Oddly enough, those who were vying for the return of the Hardcore belt were the closest on the night, as the belt unveiled by Mick Foley was the brand new 24/7 Championship. This new title requires the Champion to be on red alert, as they can lose it any time, any place, and on any show which, in all fairness, adds mystery to the somewhat repetitive programming we seem to be getting each week.
Any member of any roster on any show can go after the 24/7 Championship and provided they bring a referee with them, can force the current holder to defend the strap whenever they choose. After the belt was announced by Foley, it seemed as though it was merely something for the lower mid-carders on each show to do while the creative teams are focusing on the main programs. However, it doesn't have to be that way.

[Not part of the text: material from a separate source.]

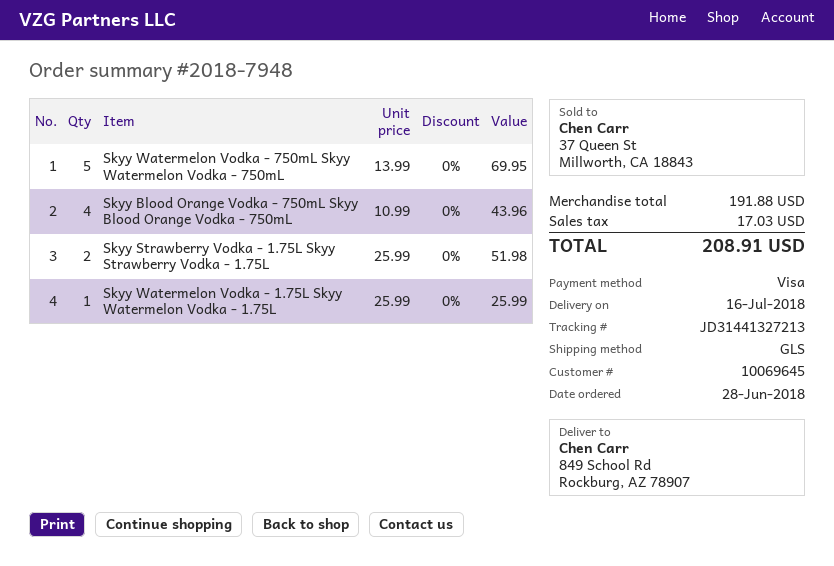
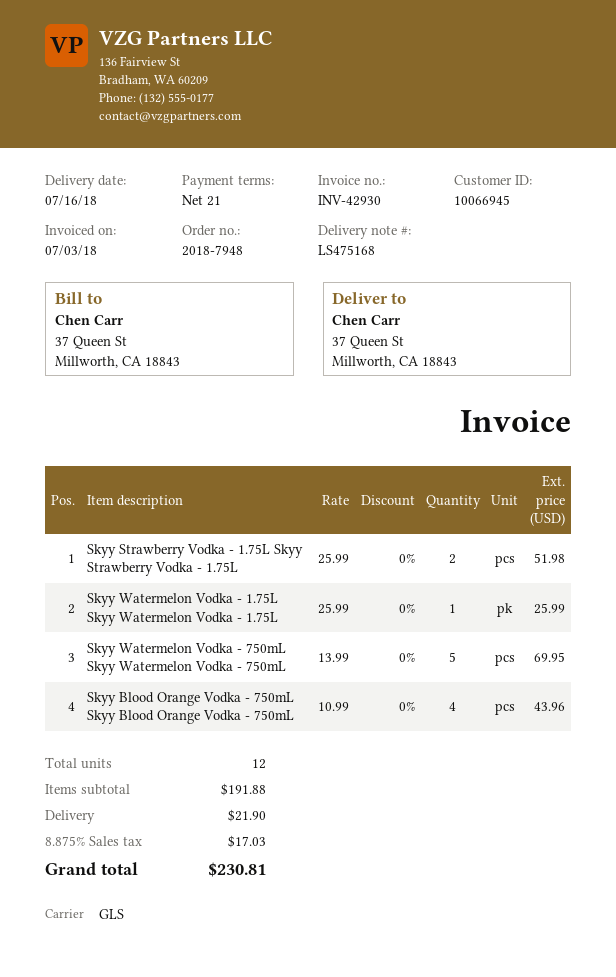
customer number: 10069645 -> 10066945
ship to: 849 School Rd, Rockburg, AZ 78907 -> 37 Queen St, Millworth, CA 18843
shipping: none -> 21.90
total: 208.91 -> 230.81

If WWE start using this belt properly, they could keep the product entertaining every week, and breathe new life into the talent that has been poorly booked until now. The likes of Bobby Lashley and Ali now have an opportunity to reinvent themselves and get back into a title picture. The 24/7 belt could allow for casual fans to be introduced to performers that they haven't been exposed to if they solely watch RAW and SmackDown Live each week.
It's a good way to open the door for up-and-coming Superstars to showcase their talents each week and keep the WWE social media presence relevant. With title changes only being shown on Twitter or Facebook Live during the week - it keeps the product feeling fresh and interesting, and lets otherwise poorly utilized Superstars showcase their skills to a wider audience and not go unnoticed.

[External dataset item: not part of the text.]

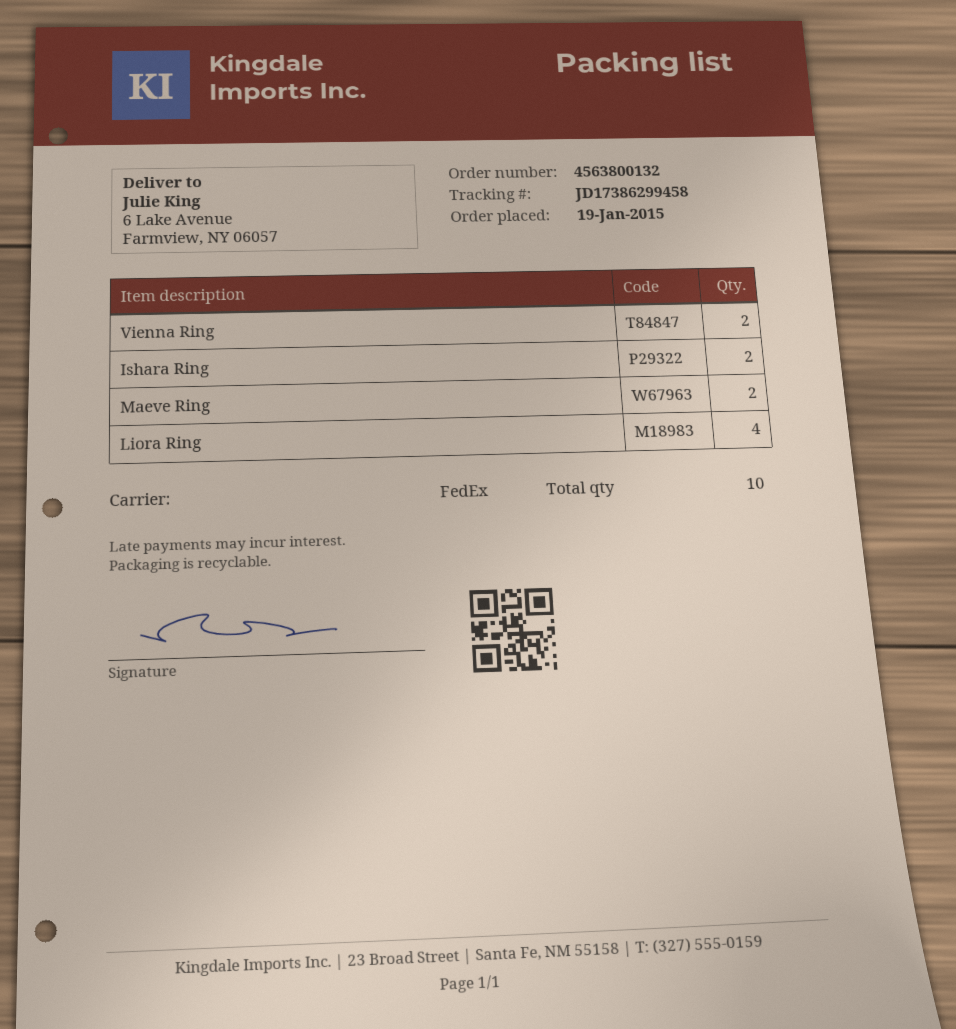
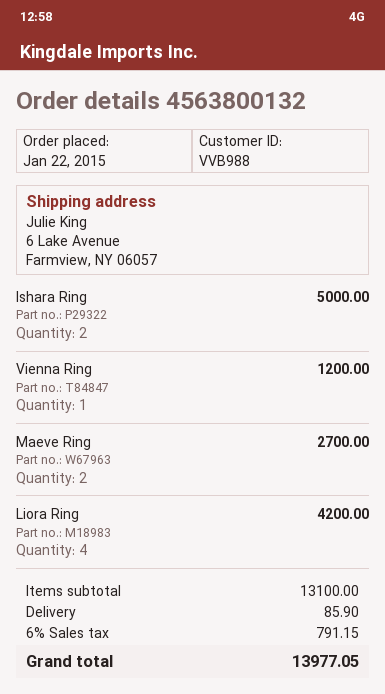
order date: 2015-01-19 -> 2015-01-22
Vienna Ring: 2 -> 1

This 24/7 title could be the breath of fresh air that WWE's relatively stale mid-card needs, and it has the potential to gather more interest from casual fans for shows that they may not have watched until now. Or it could just turn into a gag that they use for cheap pops or comedy sections in commercial breaks or on Drake Maverick's Twitter feed.
There's only one way to find out, and that's to keep watching every show, every week. And that's exactly what WWE wants us to do.